My father passed away this past Monday, a few days shy of his birthday.

It was a long time coming, as my father had failed kidneys several years ago.

He had signs of dementia, and afterward, he steadily lost his cognitive and motor functions.

In the past couple of weeks, my dad could no longer walk or feed himself or recognize my younger sister or me.

So, it was not exactly a surprise when it happened.

But yet, it was.

The way I felt, the way I’m feeling can’t be summed up. My feelings were a mass of conflict.

There was relief. Relief that my father was no longer trapped inside that immobile body. Relief that he’s been released from his twisted, broken shell.

And a selfish reprieve.

A secret gladness that I would no longer have to see my dad that way. And relief that my mother would no longer have to make the long trips for his dialysis to the nursing home.

And guilt.

Guilt for feeling relieved. Guilt that I didn’t visit India more often after I realized he had not many days to live. That I was too engrossed in making money.

When I first heard the news, I didn’t feel anything.

I thought it made sense that I didn’t feel any grief. We were all prepared for it. I was ready.

Except that I really wasn’t.

Although the tears didn’t come, there was a searing hotness in my chest. And a prickliness as if a heated piece of iron was logged next to my chest.

And dullness. As if a giant, heavy blanket had been draped over everything.

My invisible hundred-pound blanket weighed me down and threatened to cloak everything around me.

Take some time off work, my kind-hearted manager said.

I couldn’t. Work needed me. I was lying. I needed work.

But yet I let someone else do the work, to take over my body. I watched my body operate my laptop and listened to my voice talk on conference calls.

But it wasn’t me.

Who was this person doing things in my body?

I didn’t know.

I didn’t know, but I found myself hating him. I hated him for going about his day, churning out work. I hated him for talking and laughing in meetings. I wanted to slap him, to shake him.

I was angry.

The world still looked and worked the same as it always did.

Such selfish bastards. Nobody cared, except those fake furred eyebrowed concerns of people who wanted to know the details.

Standing in the grocery store the other day I looked around.

Don’t you see anyone? — My dad’s not here anymore.

Can’t you see? Something is very wrong. Doesn’t anyone care?

Tonight, I go back to the old house in Andheri where we used to live many years before.

I open my dad’s cupboard, the shelf that we had left intact for several years since he never could go back to that old house.

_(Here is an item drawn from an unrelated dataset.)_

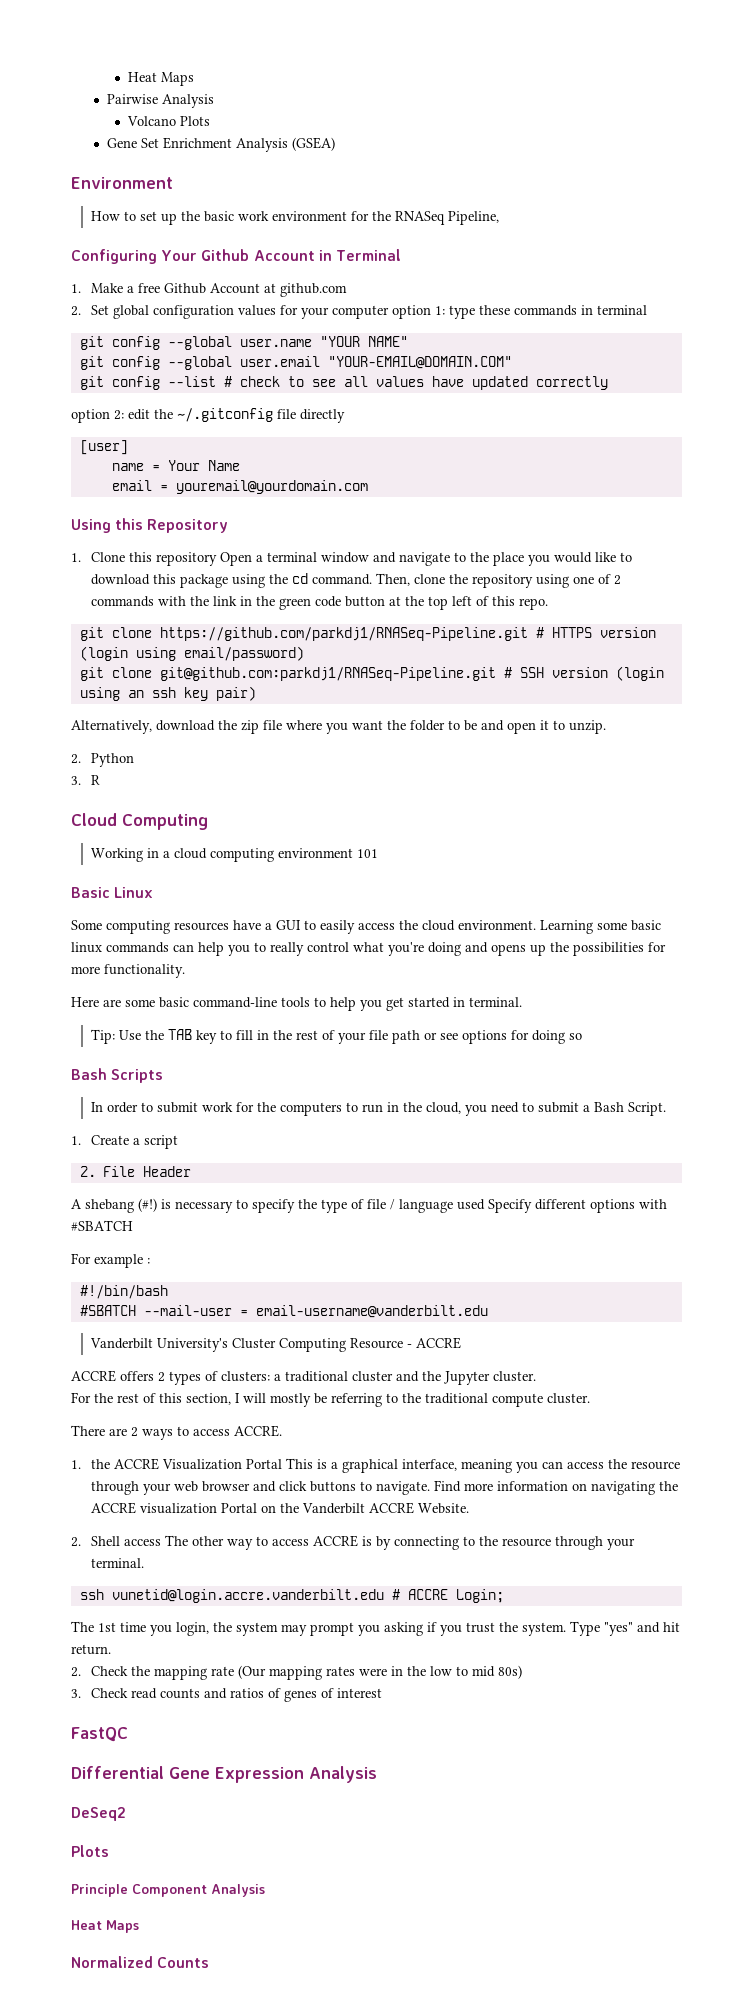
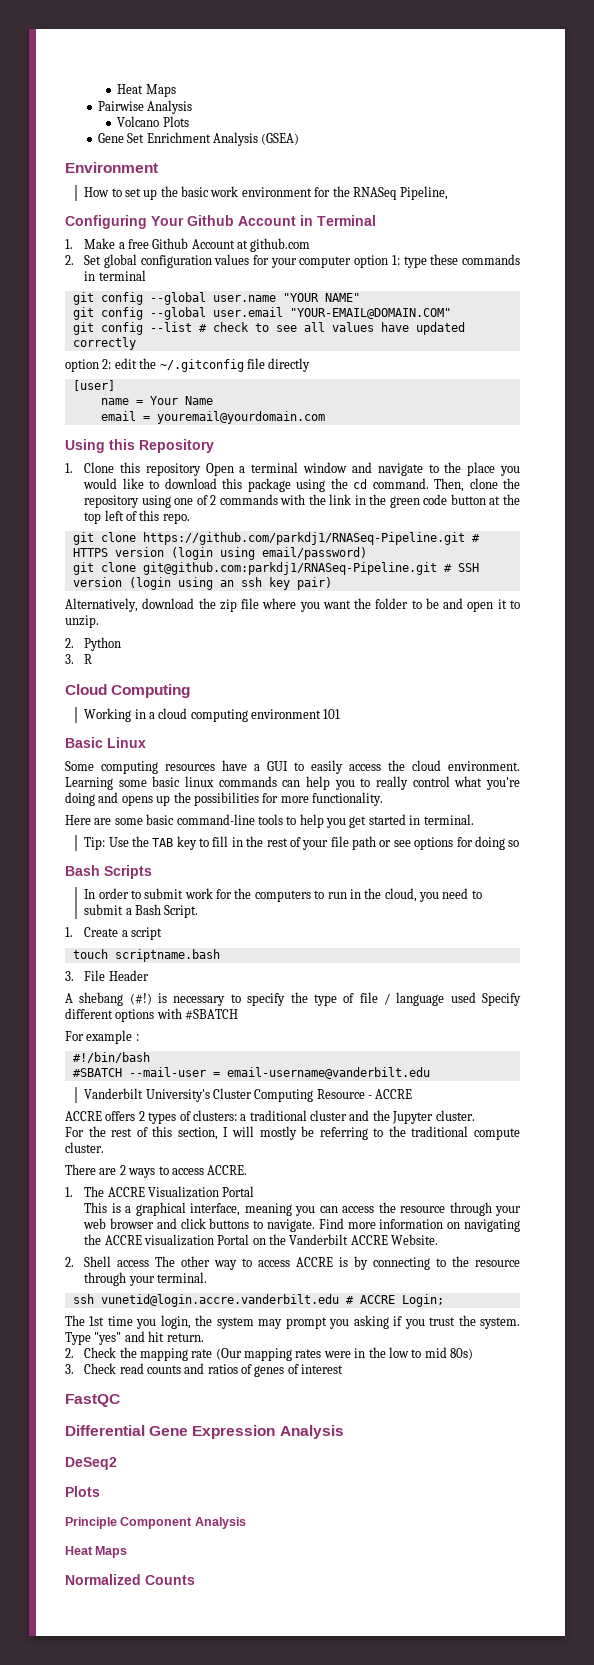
[79,1166,96,1177] 2. -> [72,949,220,962] [65,971,74,981] touch scriptname.bash // 3.
[91,1459,111,1469] the -> [84,1186,105,1197] The
(283, 1464) none -> (255, 1191) //

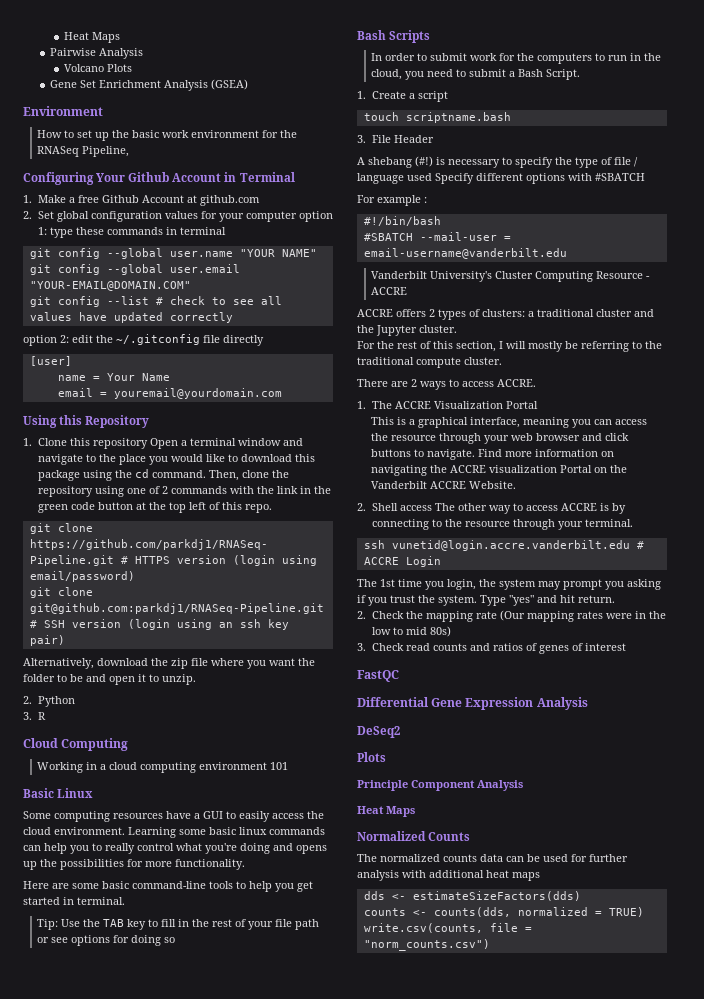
[401,1294,444,1307] Login; -> [405,556,441,567] Login
(195, 1580) none -> [357,854,628,862] [357,870,540,881] [363,891,581,901] [363,907,644,917] [363,923,532,933] [363,939,490,951] // The normalized counts data can be used for further analysis with additional heat maps // dds <- estimateSizeFactors(dds) // counts <- counts(dds, normalized = TRUE) write.csv(counts, file = "norm_counts.csv")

As I look at the small pile of his familiar shirts, it just happened. I started to mist up a bit — silently afraid someone would hear me, judge me.

I was all alone.

My kind father, who finally got his own space, his own room, after we all lived for years in a single bedroom apartment sharing compartments in a single rusted iron Godrej cupboard.

My silly father, who kept little belongings in a small glass cup, a Swiss knife, the little pins, his watch, and his little cash in a small black square tin box — The box from which I stole for my pocket-money to sustain my indulgences during those lean years…

I loved him so so much and I know he loved me even more.

As I sat down on the bed watching his belongings, everything turned slightly hazy.

Overriding amongst my kaleidoscope of feelings, was profound sadness.

It felt good to cry.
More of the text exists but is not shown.